Columna publicada el sábado 26 de diciembre de 2020 por La Tercera.

En navidad experimentamos de forma nítida las contradicciones de nuestro modo de vida: consumo y gratuidad, transacción y regalo, sujeto y familia, todo aparece mezclado y amplificado. Reclamamos en las filas del mall contra el consumismo. Los objetos expresan el cariño de otros a la vez que compiten con él. Nunca nos sentimos más felices ni más alienados. ¿Qué pasó? ¿Cómo llegamos a esta extraña situación?

La ganancia surge de la circulación del capital. Mientras más extendida e intensiva, mayor ganancia. Es por ello que el desarrollo capitalista, que es una coordinación de Estado y mercado, viene aparejado con una aceleración de la vida, así como con una disolución de los límites de nuestras estructuras vitales. La sacralidad de las fiestas religiosas, que sacaban del tiempo secular a nuestros ancestros, han sido convertidas en “días libres”: días de consumo. Los mercaderes hoy no están en las afueras del templo: son el templo. Lo que quedó afuera, amontonado en estructuras precarias, es la simbología cristiana que nos recuerda lo que fue el sentido de esta fecha.

Si las sociedades no ponen límites al proceso de aceleración y disolución, nada lo hará. La maximización de utilidades no reconoce distinciones cualitativas ni se preocupa por la sustentabilidad del mundo resultante. El reposo sagrado, por ejemplo, es inútil desde su punto de vista: son horas de no producción y no consumo. Luego, acotar todo lo posible ese espacio resulta ideal para el capital. Y es justamente lo que ha venido ocurriendo con navidad y sabbath.

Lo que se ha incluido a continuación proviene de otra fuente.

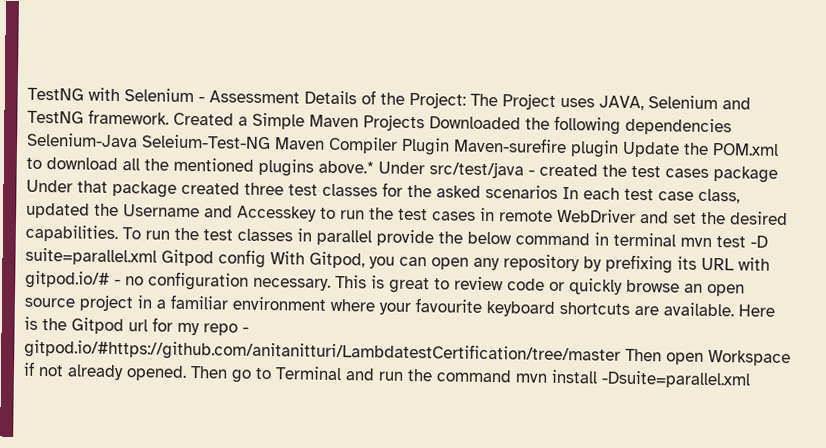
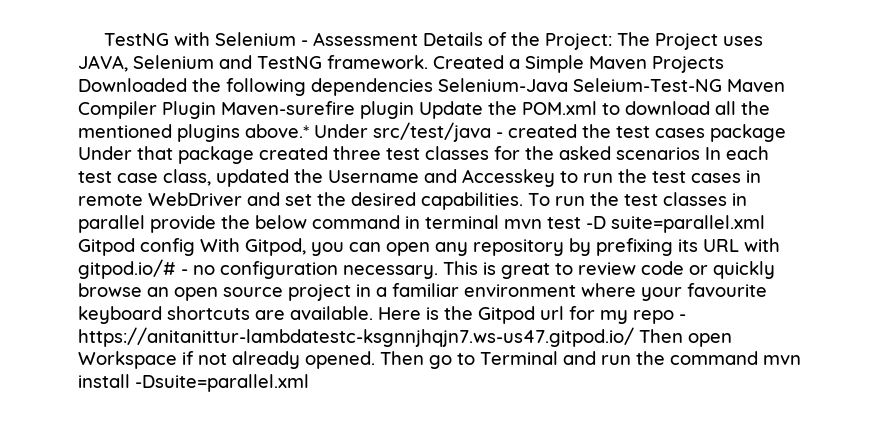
[24,338,621,365] gitpod.io/#https://github.com/anitanitturi/LambdatestCertification/tree/master -> [78,327,634,347] https://anitanittur-lambdatestc-ksgnnjhqjn7.ws-us47.gitpod.io/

El desarrollo de las comunicaciones virtuales le ha dado una nueva vuelta a la tuerca. Bifurca nuestra presencia, permitiéndonos operar simultáneamente en dos planos, a la vez que reparte nuestra capacidad de atención. Si a esto sumamos la bancarización masiva, el resultado es un consumo que ya nunca duerme. Podemos comprar de todo, a todas horas, al mismo tiempo que hacemos casi cualquier otra cosa.

La coordinación de nuestra vida con el ritmo del capital es algo que nos pasa, que nos “hacen”, pero también algo que deseamos. La experiencia moderna es justamente el vértigo de esa aceleración, que tanto asusta como gusta. Pero que últimamente gusta cada vez menos. El deseo de escapar, tal como documenta Kathya Araujo en sus investigaciones, crece y se desparrama desde los acomodados hasta los más pobres. La máquina urbana comienza a producir más miedo que asombro. Muchos nietos de Carmela quieren volver a San Rosendo.

Pero San Rosendo ya no existe. La aceleración será nuestra sombra, a menos que luchemos por preservar espacios del poder secular, económico y político. Sólo el retorno de lo sagrado, lo separado, nos devolverá estructuras vitales que tengan sentido. Espacios donde podamos decir que florece la alegría. Y si Chesterton partía su diagnóstico de lo que estaba mal en el mundo con el pelo de una niña, yo creo que nosotros deberíamos partir por el almuerzo familiar de los domingos. Esa navidad chica, cuya derrota semanal anticipa la caída de la grande. Esa Iglesia pequeña, asediada por Imperios y mercaderes, por la que aún es posible pelear. La punta de playa desde donde todavía podemos soñar con la liberación del mundo.